PathRef comparision is than still based on content hash and the resolved path.

lefou commented 1 year ago

Just some mockup

$ mill show main.jar
"vref:843cb117:out:main/jar.dest/out.jar"
$ mill show main.sources
[
  "vref:2318a653:workspace:main/src"
]
lefou commented 1 year ago

I experimented with this a bit. In my first iteration, I made the PathRef.sig independent of the associated path. I also implemented JSON pickling which takes some context into account, so the actual paths are relative to the specified context. Unfortunately, this alone will not automatically make the Mill cache distributabe, but at least I learned some things.

I will open a PR with the decoupling of PathRef.sig from the path soon, as it is probably a nice feature to have without any disadvantages (I think). It will not contain the context path feature though. (Edit: this is the PR: https://github.com/com-lihaoyi/mill/pull/2106)

In addition to a PathRef, which transports the information of a path and a content signature, we probably also need more types. One for a content tree (the .sig part of PathRef), but which hashCode does not change for different paths. With such a type we could refer to files/directories, where we are only interested in the content and potentially the relative file names. This might be proper input for compilers then. We need a good name though, e.g. TreeRef or ContentRef.

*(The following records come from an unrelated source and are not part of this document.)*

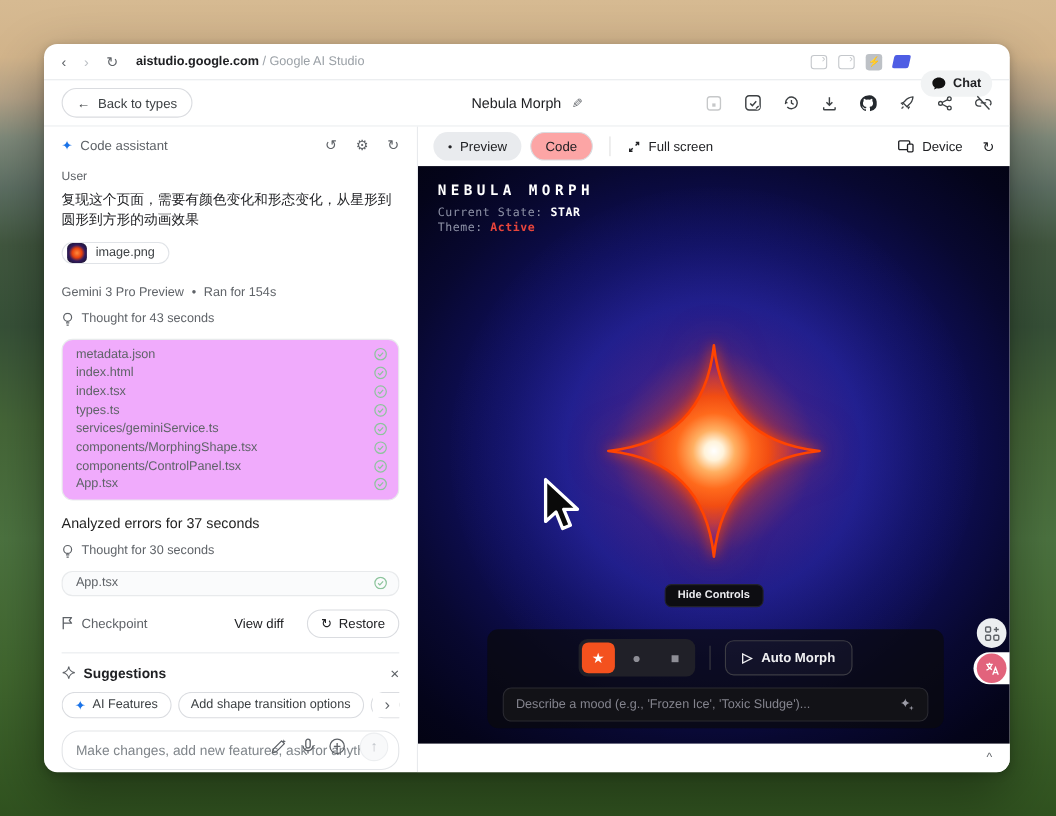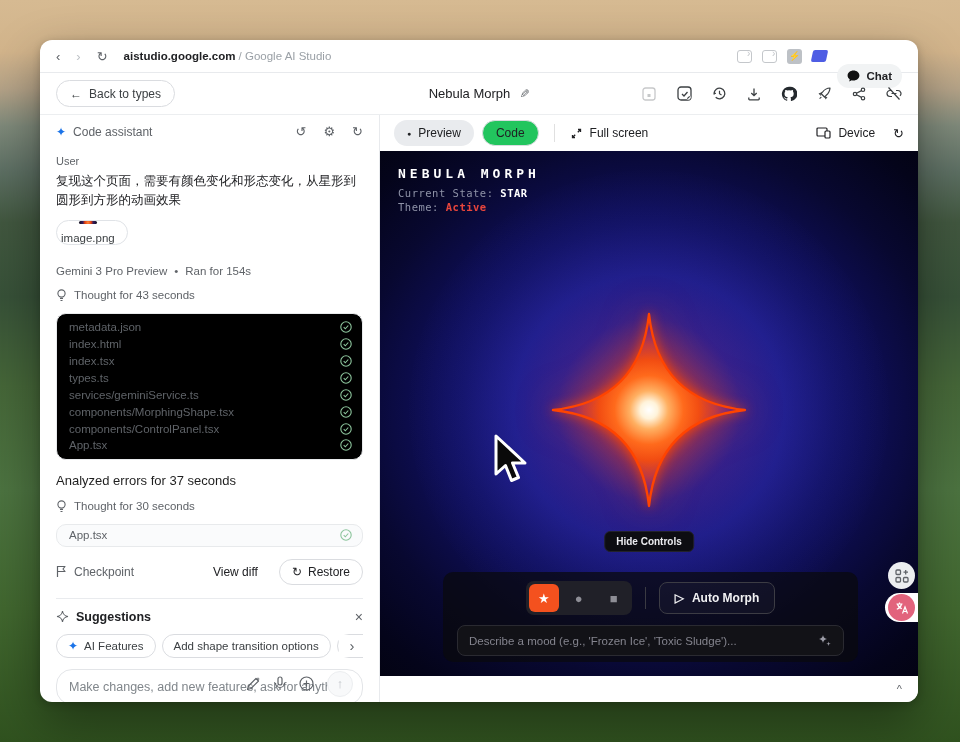"Code" .tab.ghost { background: #22c55e -> #fca5a5 }
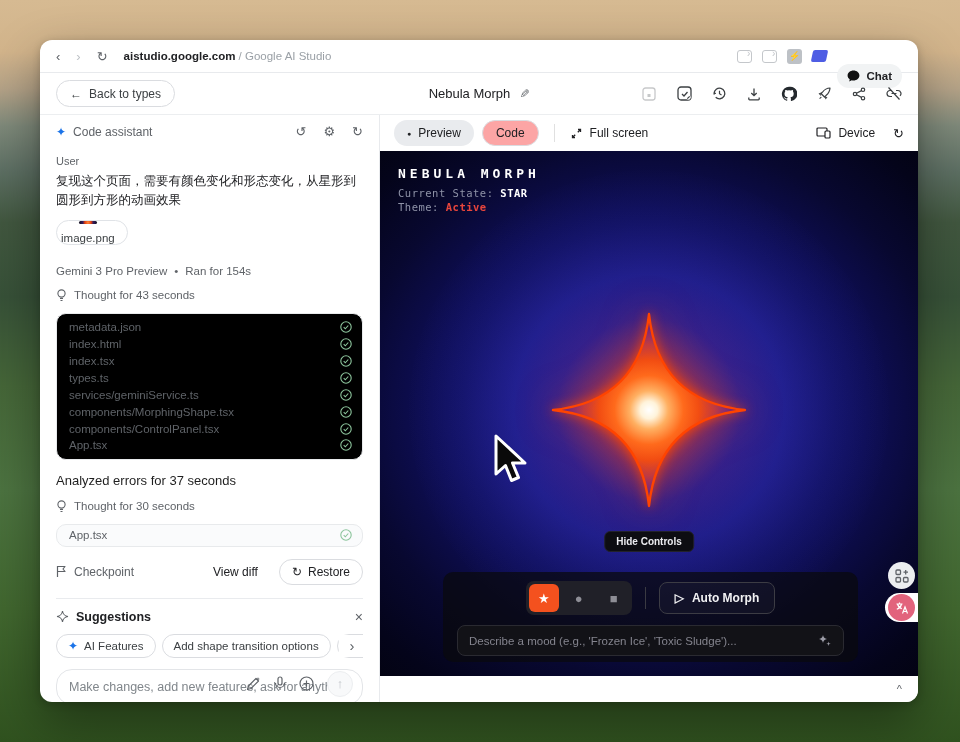"image.png" .attach-chip { flex-direction: column -> none }
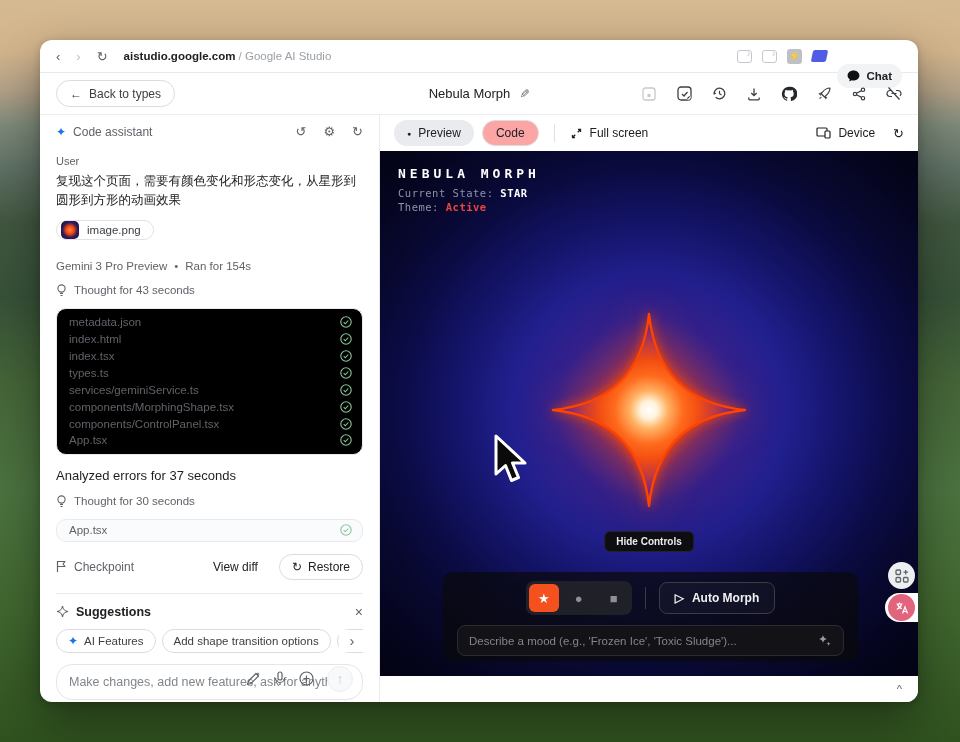"metadata.json" .file-card { background: #000000 -> #f0abfc }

Additionally, we need an type to transport a path disregarding the content. This is almost a thin wrapper around os.Path, but we want to make it context aware. It's essentially a context plus a relative path. This one is needed to refer to actual files, but swap the context depending on the actual runtime location. One usage might be the compiler analysis file of Zinc, which we currently hold in CompileResult.analysisFile. We need a good name too. ContextPath?

The current PathRef could be then constructed from these two, as it depends on the actual path (which should be aware of a context) and the content signature.

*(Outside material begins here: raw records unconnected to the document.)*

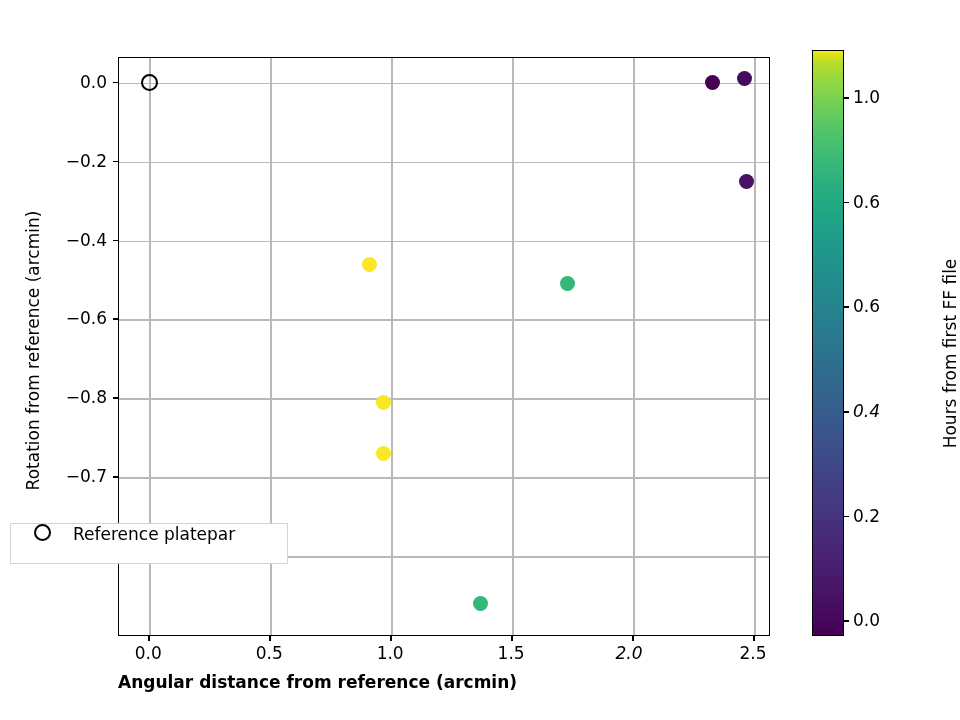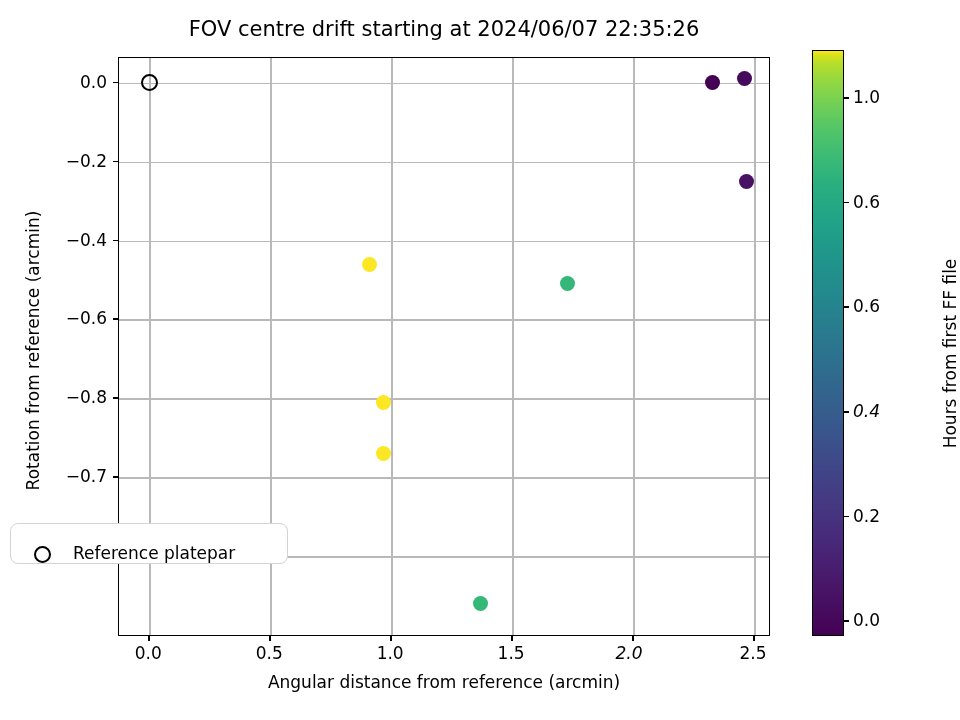"FOV centre drift starting at" div { html: <div>FOV centre drift starting at 2024/06/07 22:35:26</div> -> none }
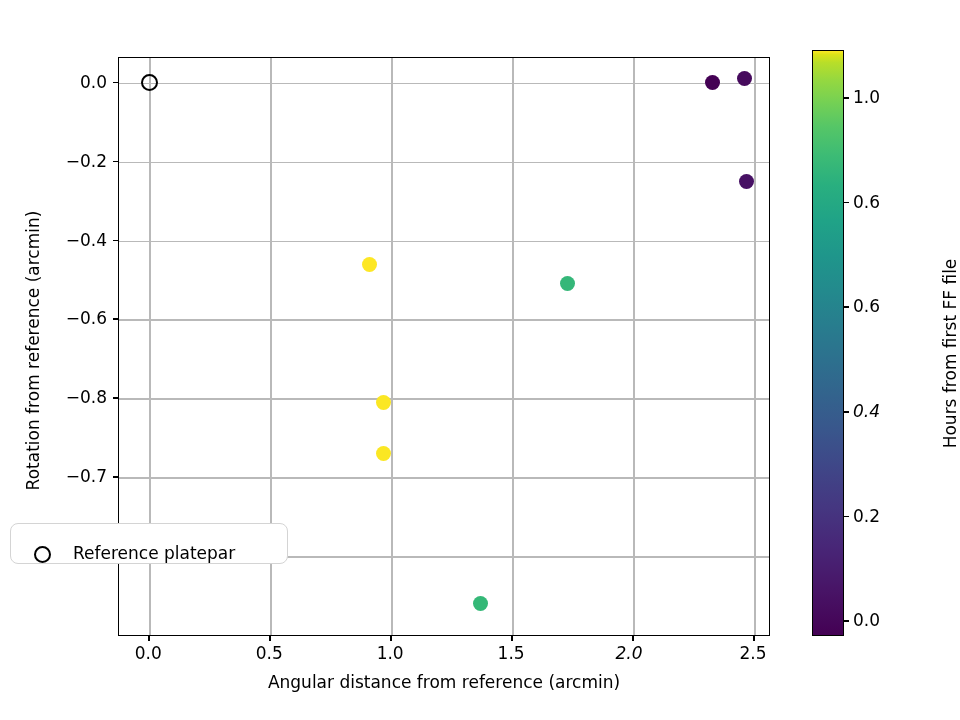"Reference platepar" #legend { align-items: flex-end -> flex-start; border-radius: 8px -> 0 }
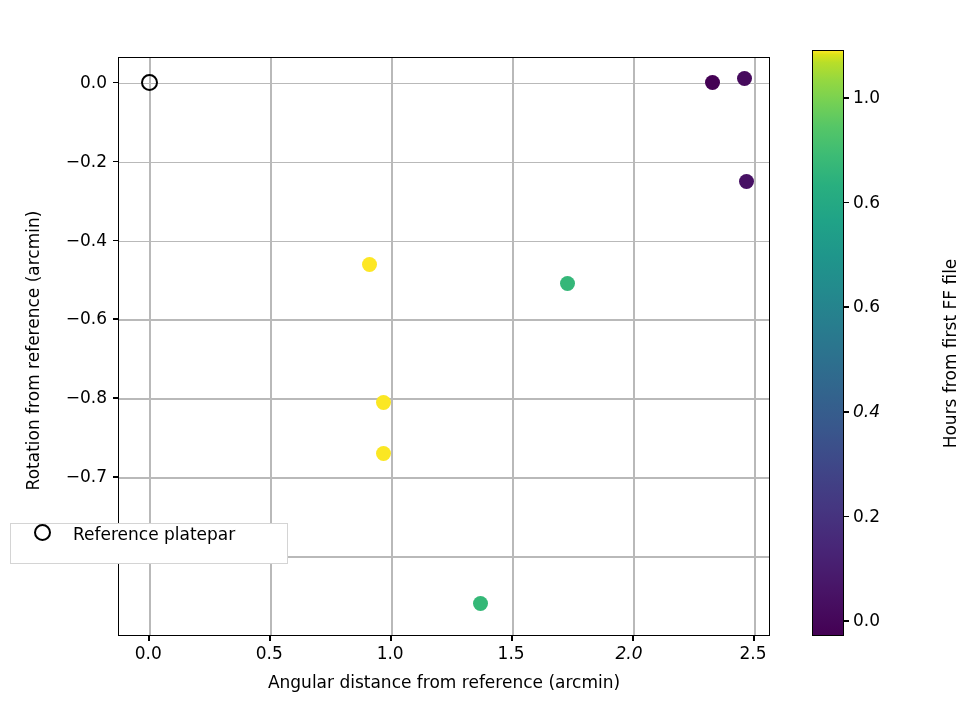"Angular distance from reference (arcmin)" #xlabel { font-weight: none -> bold; text-align: center -> left }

To make the Mill cache distributable, we also need to refactor some targets, e.g. a compile target should not depend on targets that return PathRefs but ContentRefs instead. Same for the CompileResult. We probably need to review the whole scalalib architecture under this perspective.

lefou commented 1 year ago

SubPathRef might be a good name (for ContentRef).

lolgab commented 1 year ago

Do exist cases when paths in the .json files in out are not subpaths of T.workspace ? Could we process all the os.Paths and assume them to be relative to T.workspace? Probably not, asking just to validate this idea.

lefou commented 1 year ago

Currently, out is hard-coded, so your assumption is valid. But I'm planning to change that, or at least make it overridable via config or cli, to support more use cases like caching or memory-backed storage or read-only project directories.

lefou commented 1 year ago

@lolgab To your second question: We already store paths that are located outside of the T.workspace, e.g. coursier and ivy artifacts. Making these relative to T.workspace has more potential to cause harm than good.

lefou commented 1 year ago

PathRef.sig is also storing information about permissions. As these have different structure under Windows vs. Unix-based system, we probably won't be able to share between different OSes without further changes.